FATALIDAD (del latín fatalitas, destino, y fatum, hecho): destino inevitable. Doctrina que supone que
todos los acontecimientos de la vida, y por extensión, todos nuestros actos, están decretados por anticipado y
sometidos a una ley, de la que no podemos sustraernos. Hay dos clases de fatalidad: una proveniente de
causas externas que reaccionan sobre nosotros, a la que se puede denominar reactiva, externa, fatalidad
eventual, y otra que tiene su fuente en nosotros mismos y determina todos nuestros actos, siendo, por ello,
fatalidad personal. La fatalidad, en el sentido absoluto de la palabra, hace del hombre una máquina, sin
iniciativa ni libre albedrío, y por consecuencia, sin responsabilidad: es la negación de toda moral.
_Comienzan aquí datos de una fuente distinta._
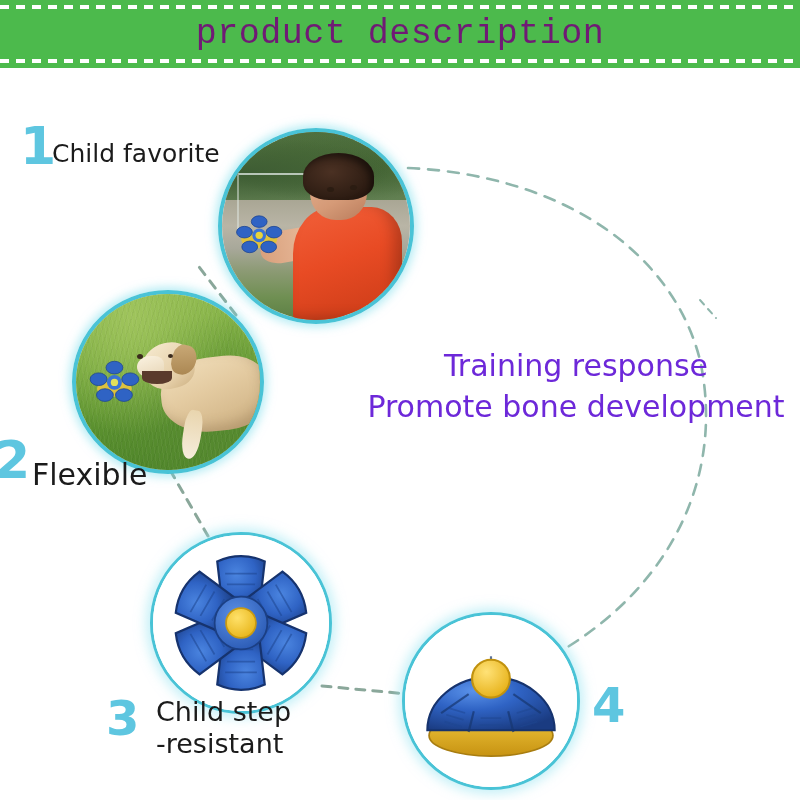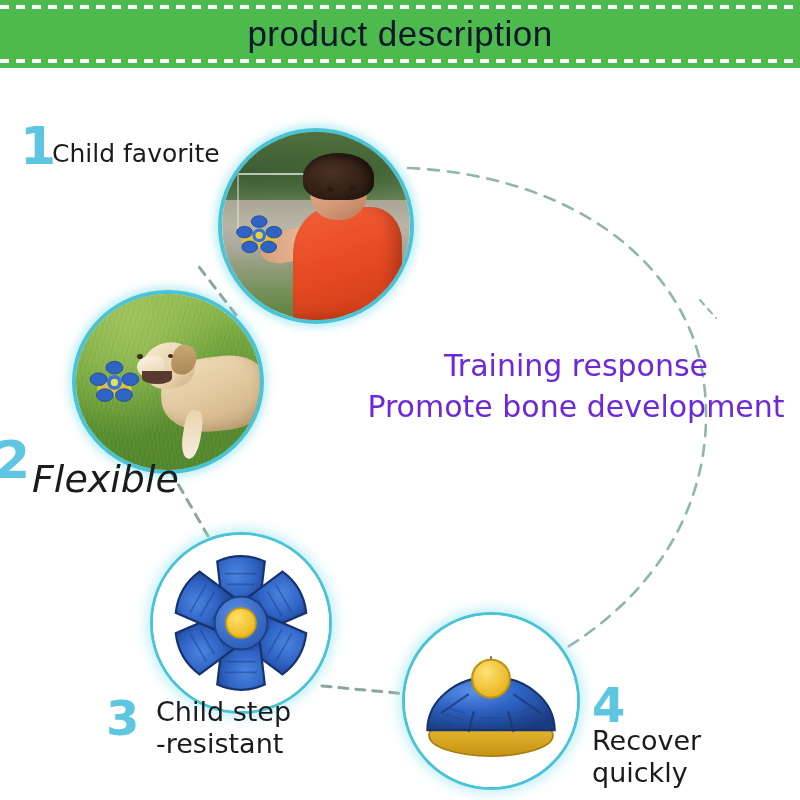"product description" .banner-title { color: #0f172a -> #701a75; font-family: Liberation Sans, sans-serif -> Liberation Mono, monospace }
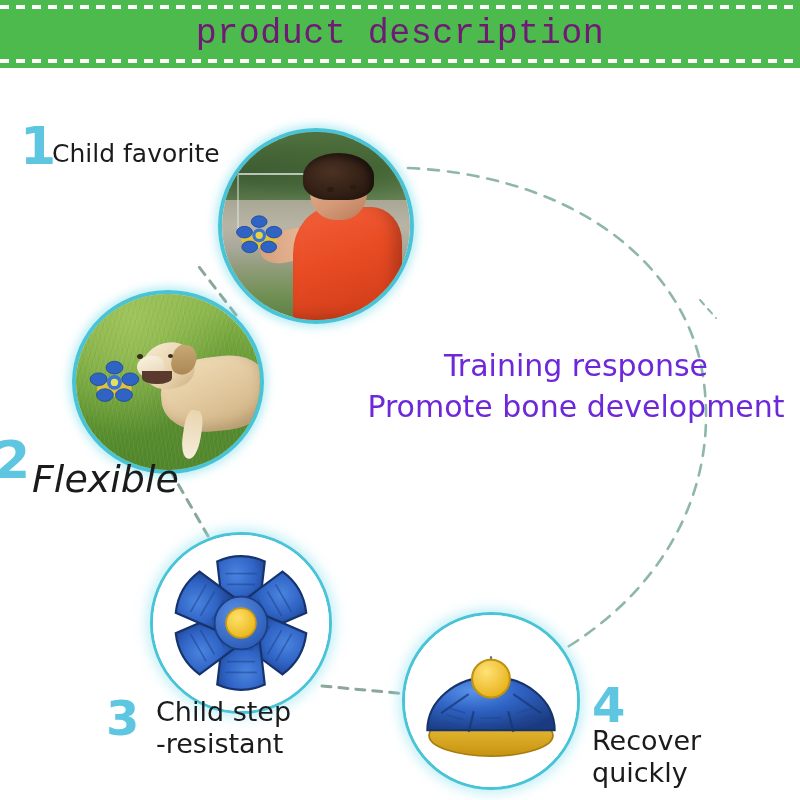"Flexible" #label-2 { font-size: 38px -> 30px; font-style: italic -> none }
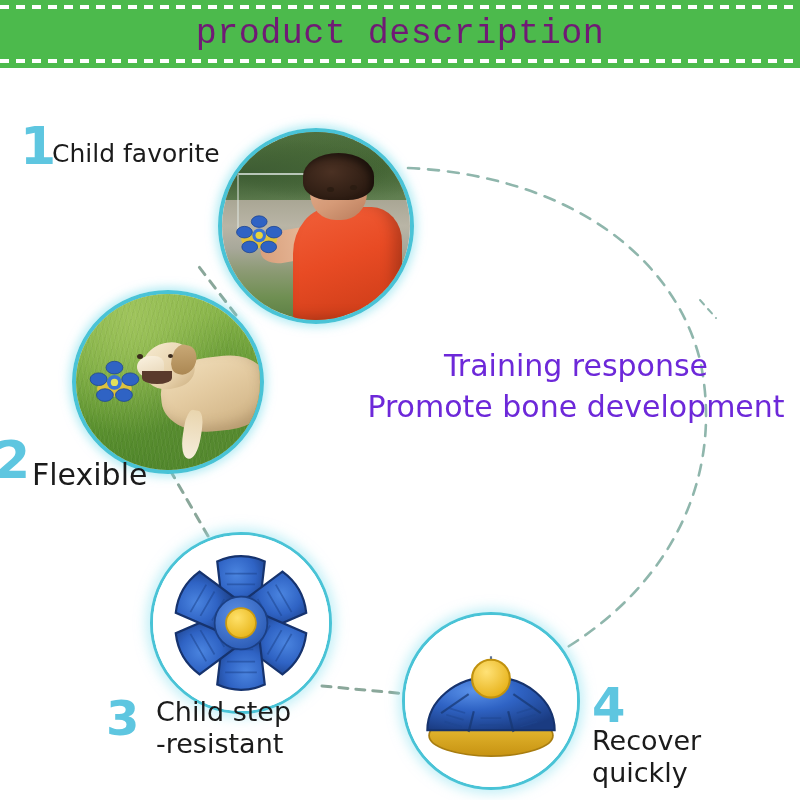"Recover quickly" div.label { html: <div>Recover quickly</div> -> none }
Según la doctrina espiritista, el Espíritu, al elegir su nueva existencia y el género de prueba a que habrá
de someterse, hace un acto de libertad. Los acontecimientos de la vida son la consecuencia de esa elección y
están relacionados con la posición social de la existencia. Si el Espíritu debe renacer en una condición servil,
el medio en que se hallará regulará los acontecimientos de modo opuesto que si debiera ser rico y poderoso;
pero, cualquiera que sea esta condición él conservará su libre albedrío en todos los actos de su voluntad y no
estará fatalmente encadenado a hacer tal o cual cosa ni a sufrir tal o cual accidente. Por el género de lucha
que ha elegido, tiene la posibilidad de ser arrastrado a determinados actos o de encontrar ciertos obstáculos;
pero esto no quiere decir que hayan de cumplirse infaliblemente, ni que él no pueda evitarlos y
transformarlos por su prudencia y decisión. Para esto le ha dado Dios el juicio. Valgámonos de un ejemplo
para la mayor comprensión del concepto. Supongamos a un hombre que para llegar al lugar que se propone,
tenga tres caminos para elegir: uno, por la montaña, otro, por la llanura, y el tercero, por el mar. En el
primero, es lo más probable, que halle chinarros y precipicios; en el segundo, pantanos; y en el tercero,
tempestades; pero esto no presupone que haya de ser aplastado por una peña, ni que haya de hundirse en un
pantano, ni que haya de naufragar en una ruta más bien que en otra. La misma elección del camino, no es
fatal en el sentido absoluto de la palabra. Por instinto, tomará el hombre aquel en que habrá de encontrar la
prueba elegida. Si debe luchar contra las olas, no le llevará su inclinación a tomar el camino de la montaña.
Según el género de pruebas elegido por el Espíritu, está expuesto a ciertas vicisitudes, y por razón de
estas vicisitudes, se halla sometido a determinados impulsos, que depende de él refrenar o consentir que se
desarrollen. Aquel que comete un crimen, no es porque fatalmente sea llevado a cometerlo: eligió una vida de
lucha que pudo excitarle a semejante acto; mas, si cedió a la tentación, culpa fue de su débil voluntad. De lo
que se sigue que el libre albedrío existe, para el Espíritu en el estado errante, en la elección de las pruebas a
que se somete, y en el estado de encarnado, en los actos de la vida corporal. No hay fatal sino el instante de la
muerte, pues hasta el modo de morir, es una consecuencia del género de pruebas elegido.
Tal es, en resumen, la doctrina de los Espíritus, por lo que respecta a la fatalidad.